A single stretch of the material below is to be transcribed exactly, starting at the line with "gap: 20px ->" and ending after the line with "justify-content: none ->".

Material shown
━━━━━━━━━━━━━━━━━━━━

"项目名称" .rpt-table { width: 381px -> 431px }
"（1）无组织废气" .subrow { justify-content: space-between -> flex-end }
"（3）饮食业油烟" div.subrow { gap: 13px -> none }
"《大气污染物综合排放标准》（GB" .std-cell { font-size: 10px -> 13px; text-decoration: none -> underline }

━━━━━━━━━━━━━━━━━━━━

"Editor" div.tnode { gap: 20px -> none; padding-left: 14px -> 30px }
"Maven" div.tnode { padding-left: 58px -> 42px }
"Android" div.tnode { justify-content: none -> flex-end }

━━━━━━━━━━━━━━━━━━━━

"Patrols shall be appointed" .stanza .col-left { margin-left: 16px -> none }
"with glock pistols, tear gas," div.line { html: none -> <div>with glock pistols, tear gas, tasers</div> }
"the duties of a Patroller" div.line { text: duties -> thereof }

━━━━━━━━━━━━━━━━━━━━

Answer section
"Editor" div.tnode { gap: 20px -> none; padding-left: 14px -> 30px }
"Maven" div.tnode { padding-left: 58px -> 42px }
"Android" div.tnode { justify-content: none -> flex-end }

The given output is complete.